In [None]:
import re
import csv
import json

import numpy as np
import pandas as pd
import matplotlib.pyplot as plt
from IPython.display import Markdown

import nltk
from nltk.corpus import stopwords
from nltk.stem import WordNetLemmatizer

nltk.download("punkt")

## Load data

Link to data: https://www.kaggle.com/datasets/ymaricar/cmu-book-summary-dataset/data

In [None]:
DATA_PATH = "../data/booksummaries.txt"
PROCESSED_DATA_PATH = "../data/processed_data.csv"

In [None]:
data = []
with open(DATA_PATH, 'r') as f:
    reader = csv.reader(f, dialect='excel-tab')
    for row in reader:
        data.append(row)

columns = ['book_id', 'freebase_id', 'book_title', 'author', 'publication_date', 'genre', 'summary']
df = pd.DataFrame.from_records(data, columns=columns)[:2000]
df.head()

In [None]:
df.shape

In [None]:
df.nunique()

## Process data

### Columns with IDs

IDs will not be used for creating book recommendation system, so they can be dropped from the dataset.

In [None]:
df.drop(columns=['book_id', 'freebase_id'], inplace=True)

In [None]:
df.head()

### Book title

Some titles occurs more than one time.

In [None]:
vc = df.book_title.value_counts()
vc[vc > 1]

Those are quite common and short titles. We need to check if there are duplicated pairs with the same author and title.

In [None]:
vc = df[["book_title", "author"]].value_counts()
vc[vc > 1]

There are 8 examples where book with the same title and author was in the dataset.
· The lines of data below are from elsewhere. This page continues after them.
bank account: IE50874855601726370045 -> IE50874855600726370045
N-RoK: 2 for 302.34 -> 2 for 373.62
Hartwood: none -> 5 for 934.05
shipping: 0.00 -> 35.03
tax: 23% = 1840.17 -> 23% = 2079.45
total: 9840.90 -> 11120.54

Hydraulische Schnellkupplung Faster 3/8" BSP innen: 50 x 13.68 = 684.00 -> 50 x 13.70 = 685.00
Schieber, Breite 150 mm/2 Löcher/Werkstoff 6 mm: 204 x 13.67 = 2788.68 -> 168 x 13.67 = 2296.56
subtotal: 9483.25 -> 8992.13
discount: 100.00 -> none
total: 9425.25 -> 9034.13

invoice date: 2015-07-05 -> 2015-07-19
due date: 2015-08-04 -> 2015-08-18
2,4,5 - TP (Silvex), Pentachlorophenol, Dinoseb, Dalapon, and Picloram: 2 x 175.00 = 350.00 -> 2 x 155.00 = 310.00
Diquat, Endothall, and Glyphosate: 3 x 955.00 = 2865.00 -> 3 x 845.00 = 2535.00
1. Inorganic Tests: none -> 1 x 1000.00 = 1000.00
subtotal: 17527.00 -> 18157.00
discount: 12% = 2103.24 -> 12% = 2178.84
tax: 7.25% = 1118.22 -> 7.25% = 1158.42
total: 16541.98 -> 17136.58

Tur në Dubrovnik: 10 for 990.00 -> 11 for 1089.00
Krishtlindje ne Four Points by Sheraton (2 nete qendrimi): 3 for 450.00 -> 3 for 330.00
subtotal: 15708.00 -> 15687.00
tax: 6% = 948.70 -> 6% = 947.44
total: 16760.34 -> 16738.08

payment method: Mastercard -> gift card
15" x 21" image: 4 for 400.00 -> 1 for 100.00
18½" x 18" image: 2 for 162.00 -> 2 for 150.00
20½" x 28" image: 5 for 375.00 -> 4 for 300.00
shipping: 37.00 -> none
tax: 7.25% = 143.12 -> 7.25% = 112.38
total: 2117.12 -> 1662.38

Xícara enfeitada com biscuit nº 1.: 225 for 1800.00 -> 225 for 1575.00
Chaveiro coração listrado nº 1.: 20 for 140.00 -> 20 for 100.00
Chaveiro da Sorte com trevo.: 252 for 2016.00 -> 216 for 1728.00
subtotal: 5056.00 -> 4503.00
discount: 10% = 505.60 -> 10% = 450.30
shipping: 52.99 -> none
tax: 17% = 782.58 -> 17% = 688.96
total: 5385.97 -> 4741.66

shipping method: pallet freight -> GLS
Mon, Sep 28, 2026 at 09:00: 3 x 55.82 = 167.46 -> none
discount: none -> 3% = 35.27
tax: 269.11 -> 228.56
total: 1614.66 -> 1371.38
Duplicated rows are dropped.

In [None]:
df.drop_duplicates(subset=["book_title", "author"], keep="first", inplace=True)
df.shape

### Author

In [None]:
df["author"] = df.author.replace('', np.nan)
Markdown(f"There are {sum(df.author.isna())} books without the author in the dataset.")

The most popular authors

In [None]:
df.author.value_counts().head(10).plot.barh(title="TOP 10 most popular authors in the dataset", xlabel="Number of books")
plt.show()

### Publication date

In [None]:
def get_year_from_date(dates):
    years = []
    for date in dates:
        if date == "":
            years.append(np.nan)
        elif re.search("^\d{4}$", date) is not None:
            years.append(int(date))
        else:
            years.append(int(date.split("-")[0]))
    return years

In [None]:
df["publication_year"] = get_year_from_date(df.publication_date.to_list())

In [None]:
df.publication_year.dropna().describe()

In [None]:
df.query("publication_year > 1900").publication_year.dropna().plot.box(title="Publication year ditribution after 1900")
plt.show()

### Genre

In [None]:
def parse_genre_entry(genre_info):
    if genre_info == '':
        return []
    genre_dict = json.loads(genre_info)
    genres = list(genre_dict.values())
    return genres

In [None]:
df["genre"] = df['genre'].apply(parse_genre_entry)

In [None]:
df.genre.explode().dropna().value_counts().head(20).plot.barh(xlabel="Number of titles")
plt.show()

In [None]:
Markdown(f"There are {df.genre.explode().nunique()} unique genre.")

### Summary

In [None]:
any(df.summary.isna())

In [None]:
df.summary.apply(len).plot.box()
plt.show()

In [None]:
df.summary.apply(lambda x: len(x.split("."))).describe()

In [None]:
def clean_data(list_of_texts: list[str]) -> list[str]:
    clean_text = []
    stopwords_list = stopwords.words("english")
    lem = WordNetLemmatizer()
    for text in list_of_texts:
        new_text = text.lower().strip() # change text to lowercase
        new_text = re.sub('[^a-zA-Z]', ' ', new_text) # remove numbers and special chars
        new_text = re.sub(" +", " ", new_text) # remove repetetive spaces
        new_text = ' '.join(lem.lemmatize(text) for text in new_text.split() if text not in stopwords_list)
        clean_text.append(new_text)
    return clean_text

In [None]:
df["clean_summary"] = clean_data(df.summary.to_list())
df.head()

## Save processed dataset

In [None]:
df.to_csv(PROCESSED_DATA_PATH, sep=";", index=False)